> TASK OBJECTIVE
The answer is every line of the records that holds the word "none", copied in full.

> RECORDS FOR THIS EXERCISE
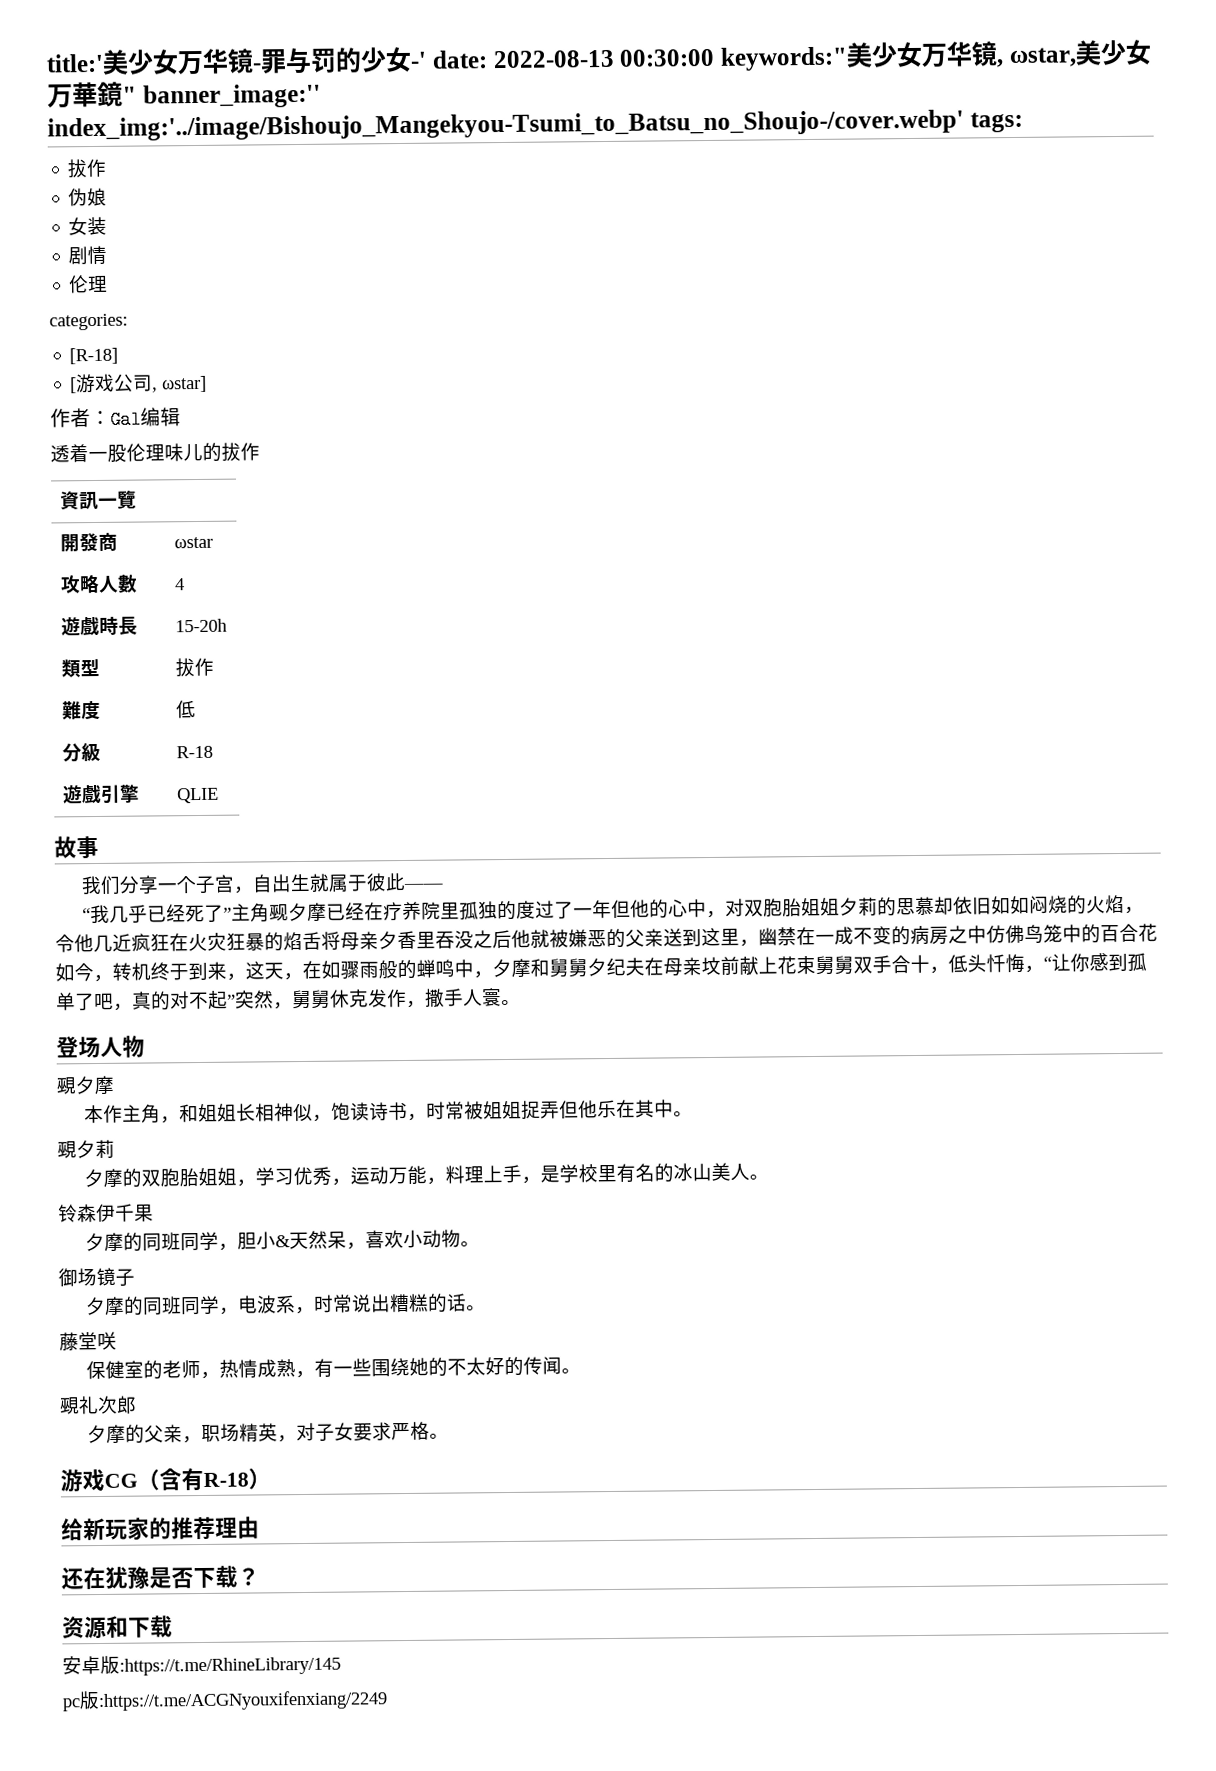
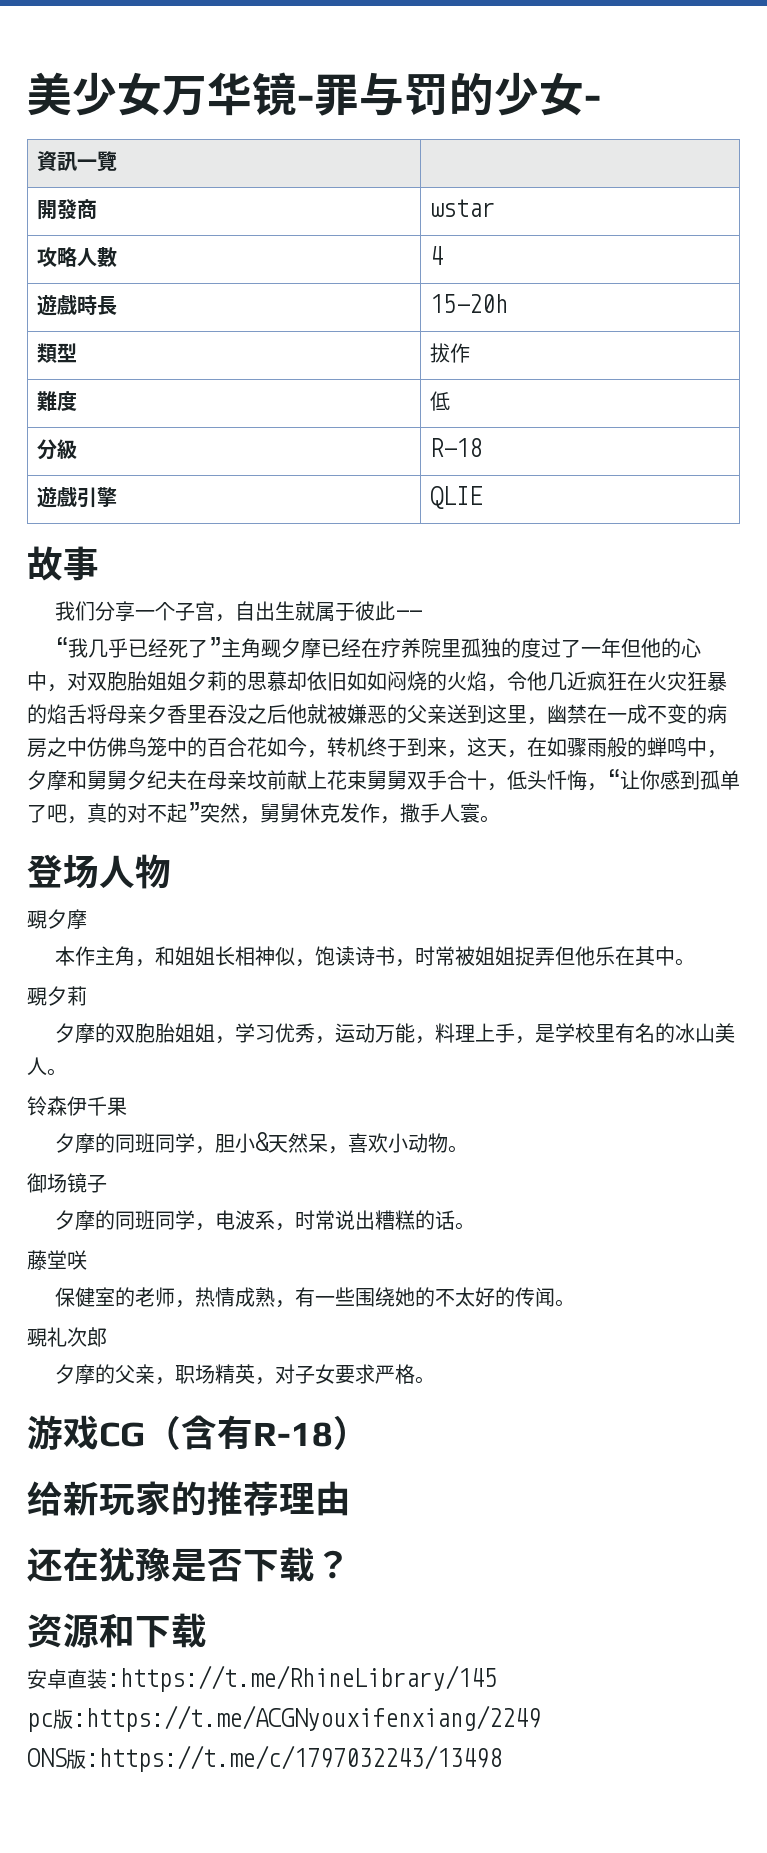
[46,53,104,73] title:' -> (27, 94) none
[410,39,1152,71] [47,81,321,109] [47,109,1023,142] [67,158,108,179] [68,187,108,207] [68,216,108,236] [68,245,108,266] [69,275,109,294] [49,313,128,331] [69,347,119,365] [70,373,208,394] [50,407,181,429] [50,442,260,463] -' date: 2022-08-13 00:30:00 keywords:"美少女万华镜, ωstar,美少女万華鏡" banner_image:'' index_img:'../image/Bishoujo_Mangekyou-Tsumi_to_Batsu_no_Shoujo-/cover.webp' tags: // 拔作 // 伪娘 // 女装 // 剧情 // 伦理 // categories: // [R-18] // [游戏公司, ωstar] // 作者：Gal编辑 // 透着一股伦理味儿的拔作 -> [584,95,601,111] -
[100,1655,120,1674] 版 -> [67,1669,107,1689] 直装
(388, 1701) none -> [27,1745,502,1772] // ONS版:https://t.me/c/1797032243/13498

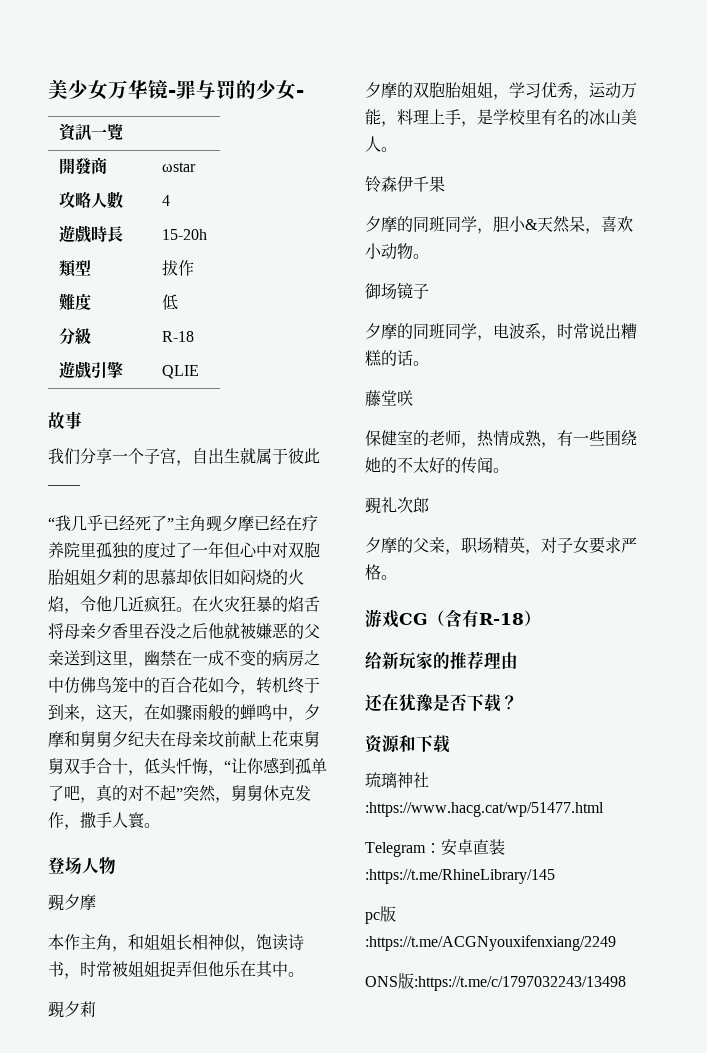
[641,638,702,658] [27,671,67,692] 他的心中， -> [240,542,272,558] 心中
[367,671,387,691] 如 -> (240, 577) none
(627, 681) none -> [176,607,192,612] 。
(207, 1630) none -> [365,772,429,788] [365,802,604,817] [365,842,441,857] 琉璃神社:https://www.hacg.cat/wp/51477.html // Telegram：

> SOLVED EXERCISE
[46,53,104,73] title:' -> (27, 94) none
(388, 1701) none -> [27,1745,502,1772] // ONS版:https://t.me/c/1797032243/13498
[367,671,387,691] 如 -> (240, 577) none
(627, 681) none -> [176,607,192,612] 。
(207, 1630) none -> [365,772,429,788] [365,802,604,817] [365,842,441,857] 琉璃神社:https://www.hacg.cat/wp/51477.html // Telegram：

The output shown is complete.